- Pharma stocks, including shares of Roche, Novartis, and Actelion fell precipitously in the hours after Switzerland un-pegged the Swiss Franc (CHF)—which had been pegged at CHF 1,20 to one euro since 2011—from the euro, allowing the Swiss franc to rise rapidly, in-Pharmatechnologist reports.
- The Swiss central bank's underlying rationale was based on the fact that the dollar has become stronger versus the euro, and therefore maintaining an artificial exchange rate no longer makes sense.
- While the CHF rose aggressively (by as much as 30%) in the hours after the announcement, the exchange rate has since stabilized. It stood at about 0.99 euros per franc as of press time.

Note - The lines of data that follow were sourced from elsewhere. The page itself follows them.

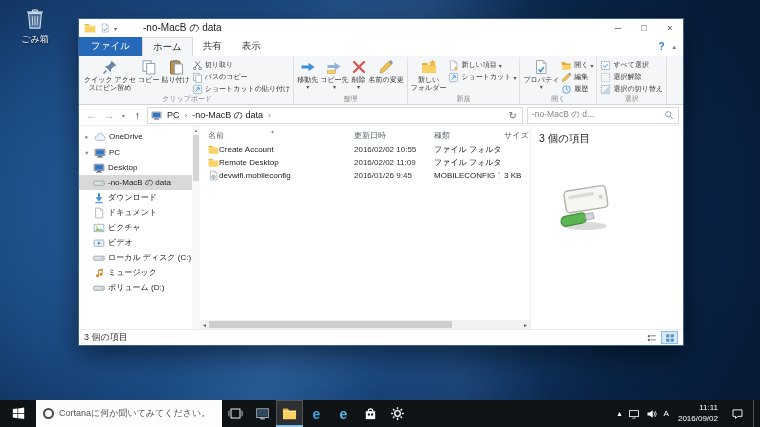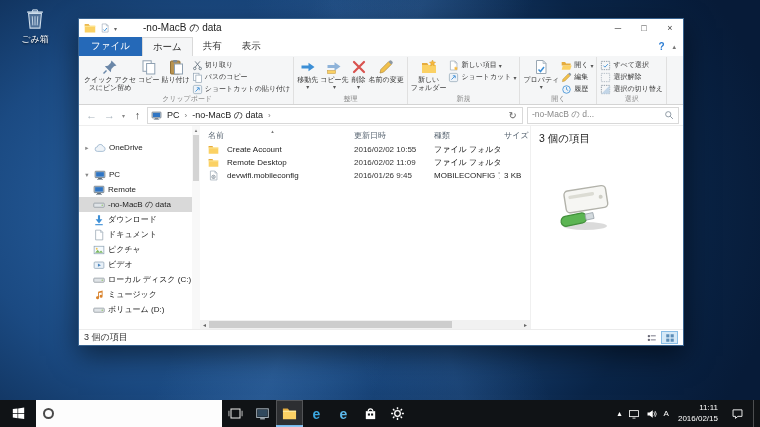--- a/index.html
+++ b/index.html
@@ -62,33 +62,33 @@
 .sbox svg{width:10px;height:10px;flex:0 0 auto}
 
 
 .main{flex:1;display:flex;min-height:0}
 .navpane{width:121px;position:relative;padding-top:2px;overflow:hidden;flex:0 0 auto}
 .nitem{height:15px;display:flex;align-items:center;gap:3px;padding-left:4px;font-size:8px;white-space:nowrap;color:#222}
 .nitem .chev{width:8px;font-size:6.5px;color:#888;text-align:center;flex:0 0 auto}
 .nitem svg{width:12px;height:12px;flex:0 0 auto}
 .nitem.child{padding-left:14px}
 .nitem.sel{background:#d9d9d9}
-.mt14{margin-top:14px}.mt1{margin-top:12px}
+.mt14{margin-top:14px}.mt1{margin-top:1px}
 .nscroll{position:absolute;top:0;right:0;bottom:0;width:8px;background:#f8f8f8}
 .nsarrow{height:9px;font-size:5px;color:#777;text-align:center;line-height:9px}
 .nsthumb{margin:0 1px;height:46px;background:#d4d4d4}
 
 .flist{flex:1;position:relative;padding:2px 0 0 4px;min-width:0}
 .fcols{display:flex;height:15px;align-items:center;color:#55626f;font-size:8px}
 .fc{padding:0 4px;position:relative;flex:0 0 auto;white-space:nowrap}
 .fc-name{width:146px}.fc-date{width:80px}.fc-type{width:70px}.fc-size{width:30px;text-align:center}
 .sortmark{position:absolute;top:-2px;left:46%;font-size:5px;color:#777}
 .frow{display:flex;height:13px;align-items:center;font-size:8px;color:#222}
 .cell{padding:0 4px;white-space:nowrap;overflow:hidden;flex:0 0 auto}
-.name-cell{width:146px;display:flex;align-items:center;gap:8px}
+.name-cell{width:146px;display:flex;align-items:center;gap:0}
 .name-cell svg{width:11px;height:11px;flex:0 0 auto}
 .date-cell{width:80px;color:#333}.type-cell{width:70px}.size-cell{width:30px;text-align:left}
 .hscroll{position:absolute;left:0;right:0;bottom:0;height:9px;background:#f1f1f1;display:flex;align-items:center}
 .hsa{width:9px;font-size:5px;color:#666;text-align:center;flex:0 0 auto}
 .hstrack{flex:1;height:9px;position:relative}
 .hsthumb{position:absolute;left:0;top:1px;bottom:1px;width:78%;background:#cdcdcd}
 
 .preview{width:153px;flex:0 0 auto;border-left:1px solid #f0f0f0;padding:6px 8px;position:relative;overflow:hidden}
 .pvcount{font-size:10.5px;color:#222;white-space:nowrap}
 .pvicon{margin:32px 0 0 16px}
@@ -560,21 +560,21 @@
           <span class="chev">▾</span>
           <svg>
             <use href="#s-pc"></use>
           </svg>
           <span>PC</span>
         </div>
       <div class="nitem child">
           <svg>
             <use href="#s-pc"></use>
           </svg>
-          <span>Remote</span>
+          <span>Desktop</span>
         </div>
       <div class="nitem child sel">
           <svg>
             <use href="#s-drive"></use>
           </svg>
           <span>-no-MacB の data</span>
         </div>
       <div class="nitem child">
           <svg>
             <use href="#s-download"></use>
@@ -703,20 +703,21 @@
 </div>
 
 <div class="taskbar">
   <div class="tstart">
       <svg>
         <use href="#s-win"></use>
       </svg>
     </div>
   <div class="cortana">
     <span class="cring"></span>
+    <span class="ctext">Cortanaに何か聞いてみてください。</span>
   </div>
   <div class="tico">
       <svg>
         <use href="#s-taskview"></use>
       </svg>
     </div>
   <div class="tico">
       <svg>
         <use href="#s-appwin"></use>
       </svg>
@@ -751,21 +752,21 @@
         </svg>
       </span>
     <span class="trico">
         <svg>
           <use href="#s-speaker"></use>
         </svg>
       </span>
     <span class="trico">A</span>
     <div class="clock">
       <div>11:11</div>
-      <div>2016/02/15</div>
+      <div>2016/09/02</div>
     </div>
     <div class="acbtn">
         <svg style="width:13px;height:13px">
           <use href="#s-accenter"></use>
         </svg>
       </div>
     <div class="showdesk"></div>
   </div>
 </div>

Swiss National Bank Chairman, Thomas Jordan, summed up the situation: "Recently, divergences between the monetary policies of the major currency areas have increased significantly—a trend that is likely to become even more pronounced."
When the currency peg was put in place in 2011, the SNB was attempting to stave off the trend of people and organizations buying Swiss francs to hedge against the euro, which was viewed as a weaker currency.
That approach no longer makes sense, as the monetary agency points out. But for companies such as Actelion, Novartis, and Roche, as well as the service firms like Lonza and SGS, the consequences were not positive. It will likely take some time for the markets to adjust to this new monetary paradigm.